Coding free text documents, especially in 
medicine, has become an urgent priority as electronic medical records (EMR) mature, and the need to exchange data between EMRs becomes more acute. However, only a few automated coding systems exist, and they can only code a small portion of the free text against a limited number of codes. The precision of these systems is low and code quality is not measured. The present invention discloses a process and 
system which implements semantic coding against standard 
lexicon(s) with high precision.

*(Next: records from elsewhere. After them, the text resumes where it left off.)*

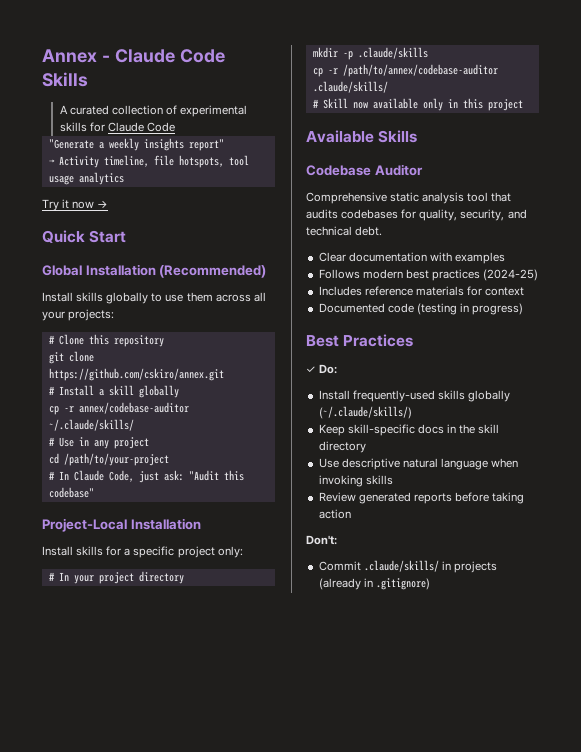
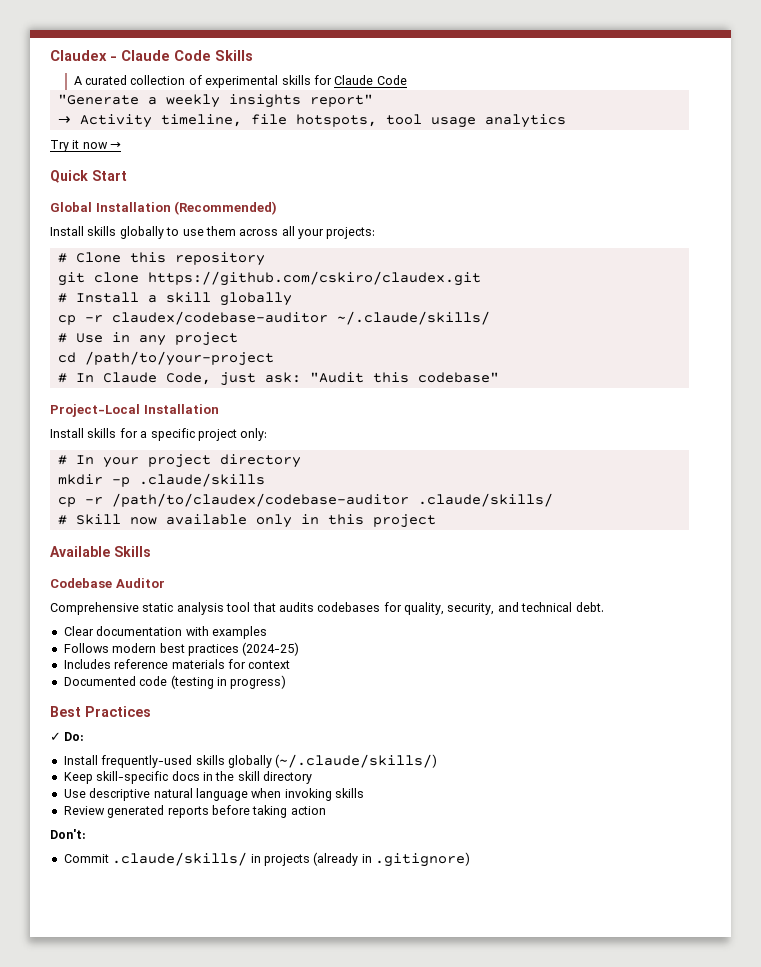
- Annex - Claude Code Skills
+ Claudex - Claude Code Skills
- git clone https://github.com/cskiro/annex.git
+ git clone https://github.com/cskiro/claudex.git
- cp -r annex/codebase-auditor ~/.claude/skills/
+ cp -r claudex/codebase-auditor ~/.claude/skills/
- cp -r /path/to/annex/codebase-auditor .claude/skills/
+ cp -r /path/to/claudex/codebase-auditor .claude/skills/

The standard 
lexicon can come from a number of different sources, but is usually developed by a standard's body. The 
system is semi-automated to enable medical coders or others to process free text documents at a 
rapid rate and with high precision. The 
system performs the steps of segmenting a document, 
flagging the need for corrections, validating the document against a 
data type definition, and looking up both the 
semantics and standard codes which correspond to the document's sentences. The coder has the option to intervene at any step in the process to fix mistakes made by the system. A 
knowledge base, consisting of propositions, represents the semantic knowledge in the domain. When sentences with unknown 
semantics are discovered they can be easily added to the 
knowledge base. The propositions in the 
knowledge base are associated with codes in the standard 
lexicon. The quality of each match is rated by a professional who understands the knowledge domain. The system uses this information to perform high precision coding and measure the quality of the match.